Это так, но Испания на этом основании не исключается, по крайней мере в настоящее время, из состава Европы, ее европейскость не ставится под сомнение. А вот пограничное положение России в лучшем случае подразумевает ее полуварварский и далеко не европейский характер, в худшем, она открыто объявляется антимоделью Запада – резервуаром негативного исторического опыта, архаических политических институтов и экономических моделей[304].
Исключение России из Европы – длительная и чрезвычайно устойчивая европейская традиция, прочно впечатавшаяся в западную ментальность. Граница Европы проходит по восточной границе Польши – это sine qua non добропорядочного обывателя и рафинированного интеллектуала. Попросите на Западе назвать самую большую европейскую страну, и что же вы услышите? Германия, Франция, порою – Великобритания; географические радикалы могут назвать Польшу, любители географической экзотики – Украину. Но никто, никогда и ни при каких условиях не скажет вам, что сама большая европейская страна – Россия! Справедливости ради добавлю, что на Востоке или Юге никто не скажет, что Россия – самая большая азиатская страна.
Так или иначе, собственным специфическим отношением к России Запад в значительной степени предопределил (и продолжает предопределять) реакцию русских и России на любые свои действия. В этом смысле устойчивая презумпция недоверия русских к Западу небезосновательна и довольно рациональна. Можно лишь удивляться, что она никогда не перерастала в тотальную вражду, что русские, наряду с недоверием и опаской, всегда резервировали за Западом доверие и надежду на равноправное сотрудничество.
Периодизация
В предложенном мною аналитическом ракурсе (взгляд с точки зрения ментальности и культуры) история русско-западных отношения легко и естественно делится на три больших периода. Первый охватывает время до начала XX в., когда Запад составлял проблему преимущественно русской элиты и сравнительно немногочисленных образованных слоев отечественного общества. За четверть века петровских реформ, красную нить которых составило интенсивное и масштабное заимствование западного опыта, «фасад России приобрел западный облик», но «прямому западному воздействию подверглись не более 0,5 % российского населения», что в абсолютных цифрах составляло менее 100 тыс. человек. Историческая логика распространения западного влияния в России была следующей: «В первые десятилетия XVIII в. прозападным стал только слой столичного дворянства и армейского офицерства. К концу XVIII в. вся культура правящего класса, ее главенствующие формы оказались ориентированными на западные ценности. К середине XIX в. к этим ценностям приобщается городское мещанство… Но основное тело России – крестьянство – если в той или иной степени и соприкоснулось с западными ценностями, то лишь в конце XIX в.»[305].

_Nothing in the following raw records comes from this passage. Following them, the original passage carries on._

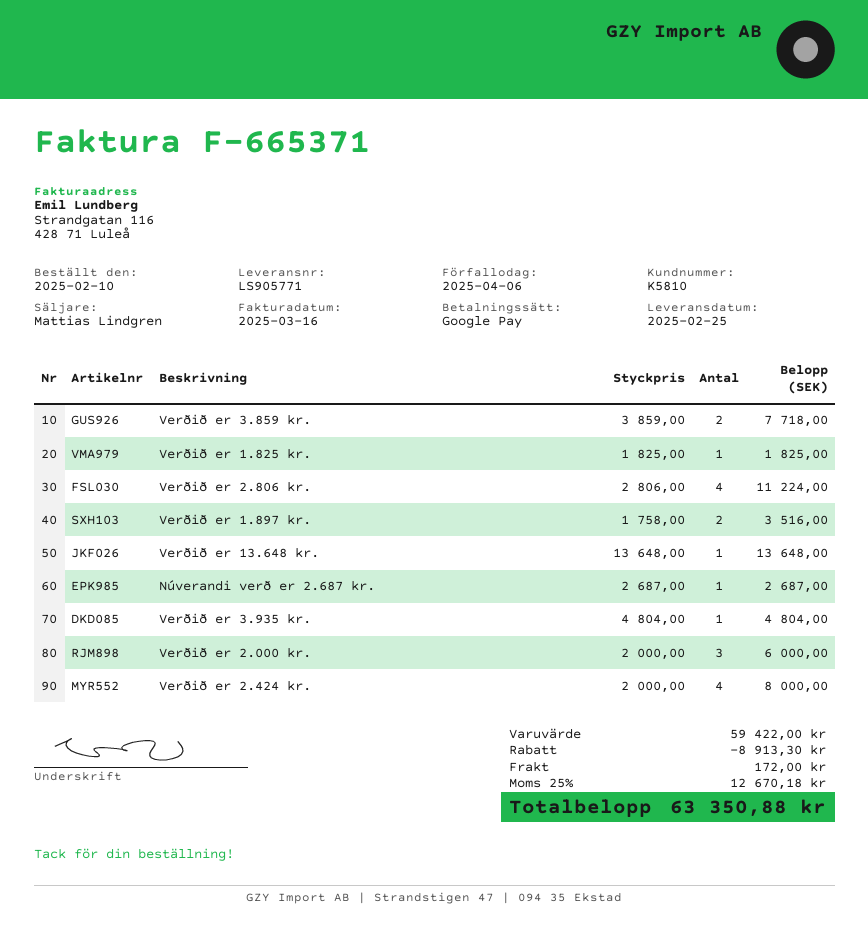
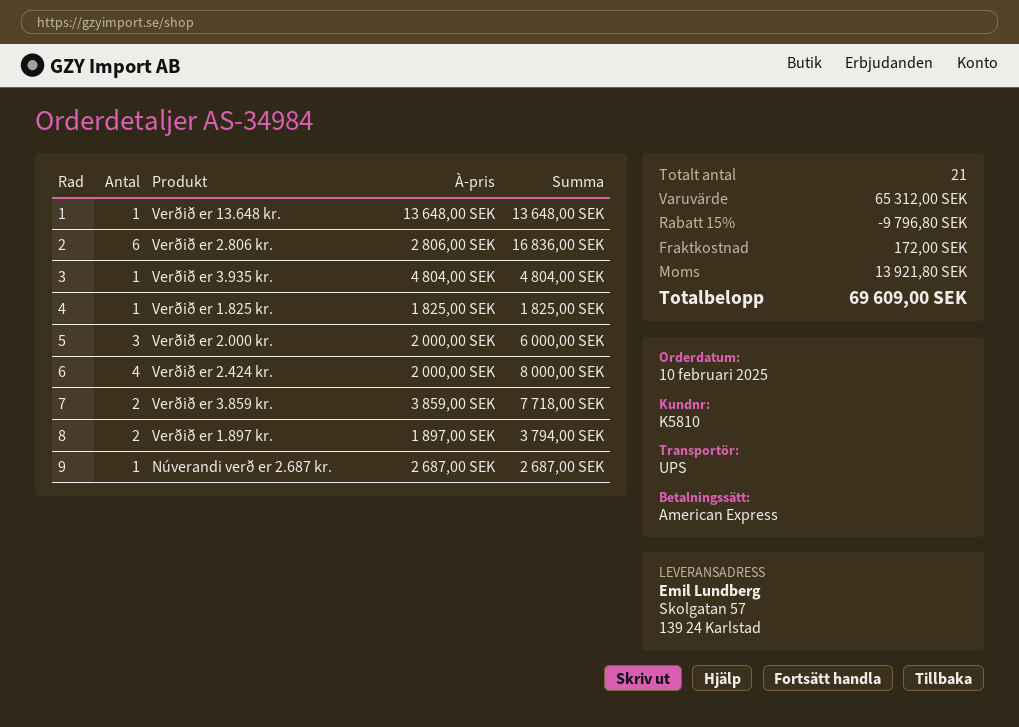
payment method: Google Pay -> American Express
Verðið er 2.806 kr.: 4 x 2806.00 = 11224.00 -> 6 x 2806.00 = 16836.00
Verðið er 1.897 kr.: 2 x 1758.00 = 3516.00 -> 2 x 1897.00 = 3794.00
subtotal: 59422.00 -> 65312.00
discount: 8913.30 -> 9796.80
tax: 12670.18 -> 13921.80
total: 63350.88 -> 69609.00

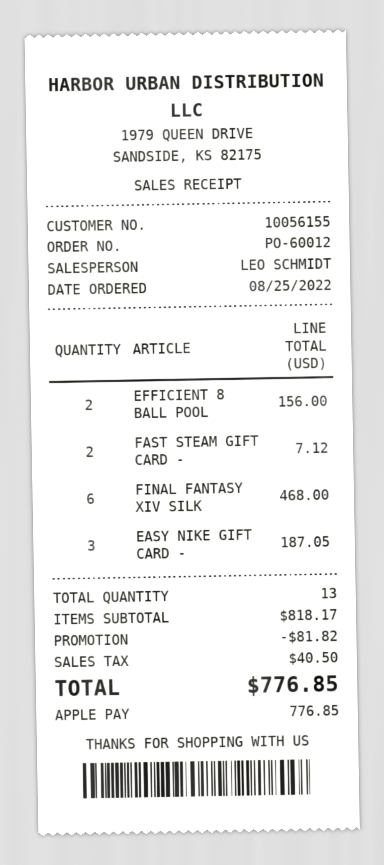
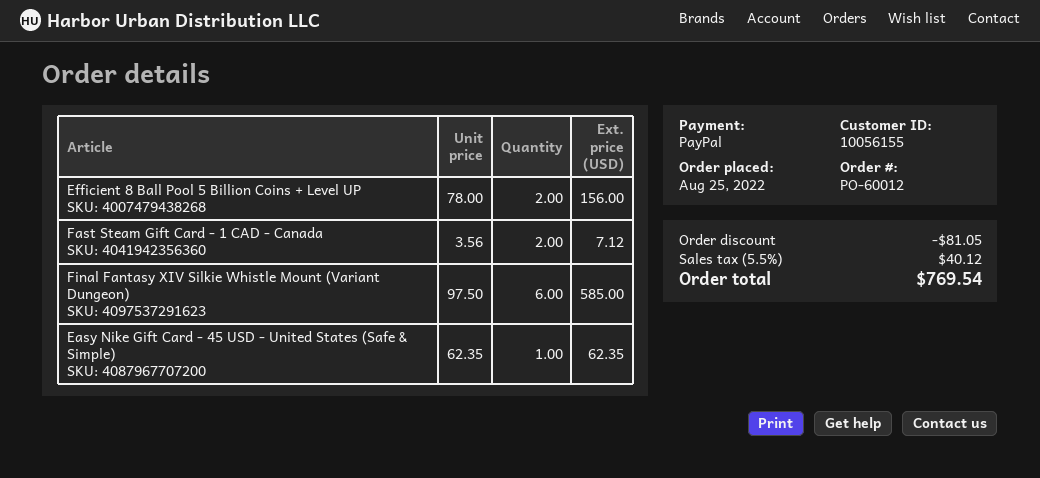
payment method: Apple Pay -> PayPal
FINAL FANTASY XIV SILK: 6 for 468.00 -> 6 for 585.00
EASY NIKE GIFT CARD -: 3 for 187.05 -> 1 for 62.35
discount: 81.82 -> 81.05
tax: 40.50 -> 40.12
total: 776.85 -> 769.54

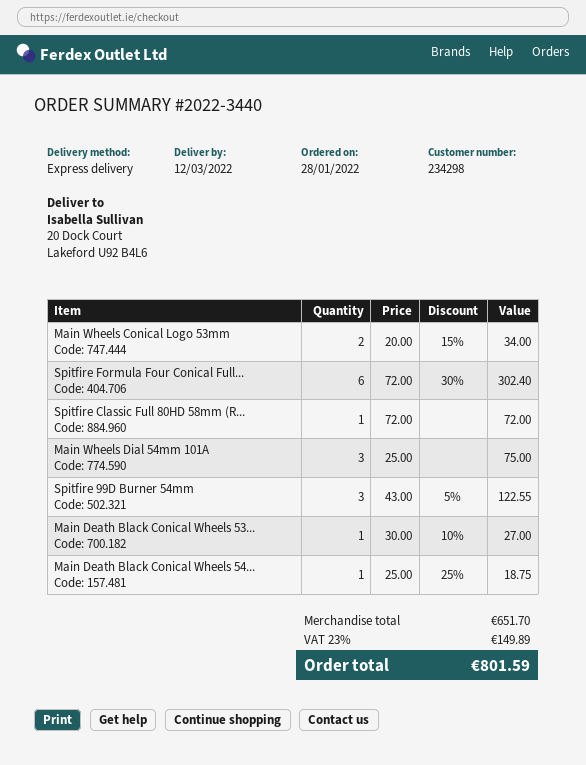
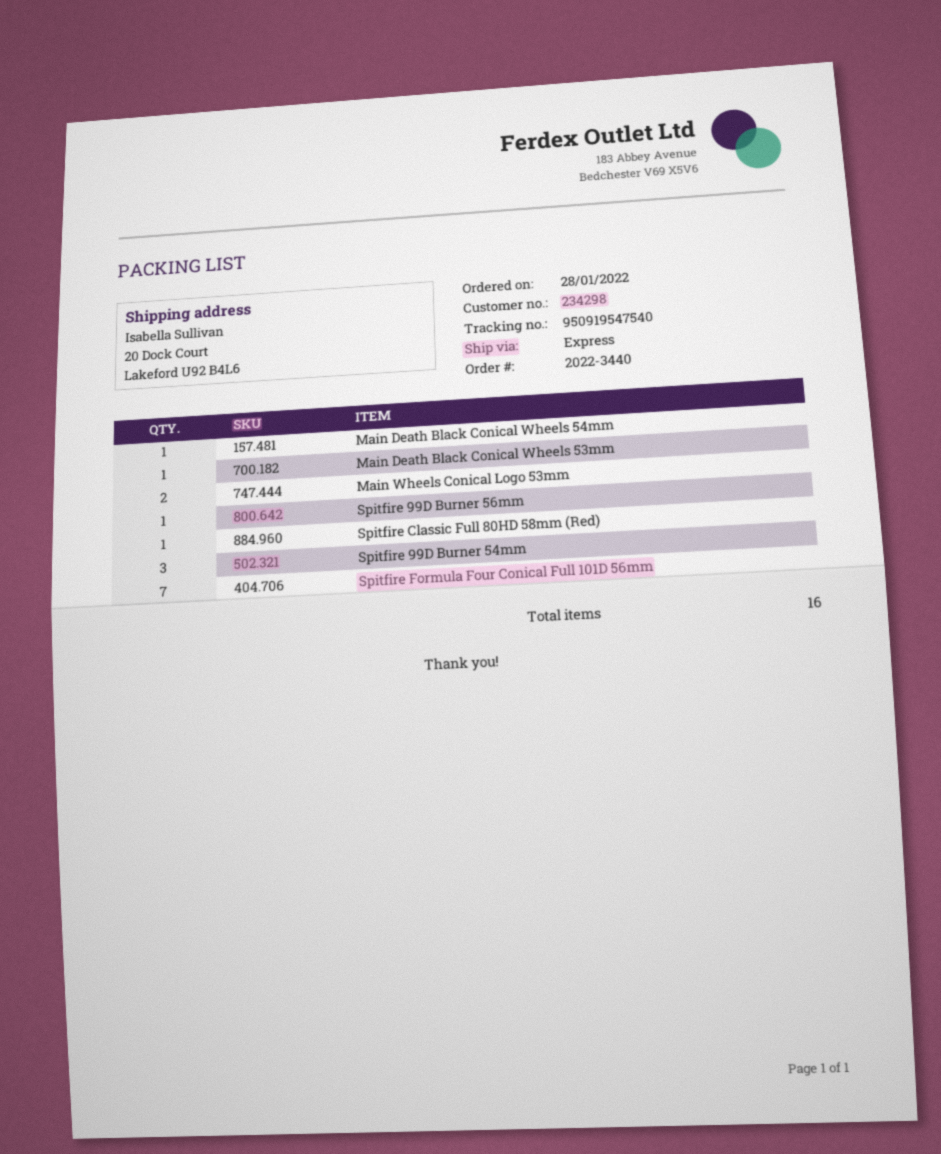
Spitfire Formula Four Conical Full...: 6 -> 7
Main Wheels Dial 54mm 101A: 3 -> none
Spitfire 99D Burner 56mm: none -> 1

За двести лет вестернизации России толщина ее западной прослойки увеличилась не столь уж значительно. Приблизительно шесть миллионов европейски образованных подданных огромной империи накануне большевистской революции составляли менее 5 % ее населения. В начале XX в. Запад по-прежнему оставался проблемой элитарного дискурса, в то время как жившее в деревне подавляющее большинство российского населения с ним не соприкасалось и мало что о нем знало.
Характерообразующей чертой второго периода истории русско-западных отношений, начало которому положила Октябрьская революция, стало выдвижение проблемы Запада в центр массового дискурса. Именно целенаправленные усилия большевиков, которым традиционно приписывают антизападную ориентацию (в действительности ситуация никогда не была столь однозначной), привели к тому, что Западом оказалось тематизировано все без исключения общество, а не только элита. В этом смысле распространенное мнение об изоляционистской стратегии советского коммунизма, его стремлении отгородиться стеной, создать самодовлеющий мир нуждается в серьезной корректировке. Возведение политической стены между советской Россией и Западом сопровождалось одновременной форсированной, насильственной и всеобъемлющей индоктринацией Запада-как-Другого в сознание советского человека. За немногим более 70 лет своей власти коммунисты объективно, вне зависимости от своих субъективных устремлений, добились более масштабной и глубокой вестернизации русского сознания, чем Романовы за триста лет своего правления. Советская модернизация включала и существенную вестернизацию.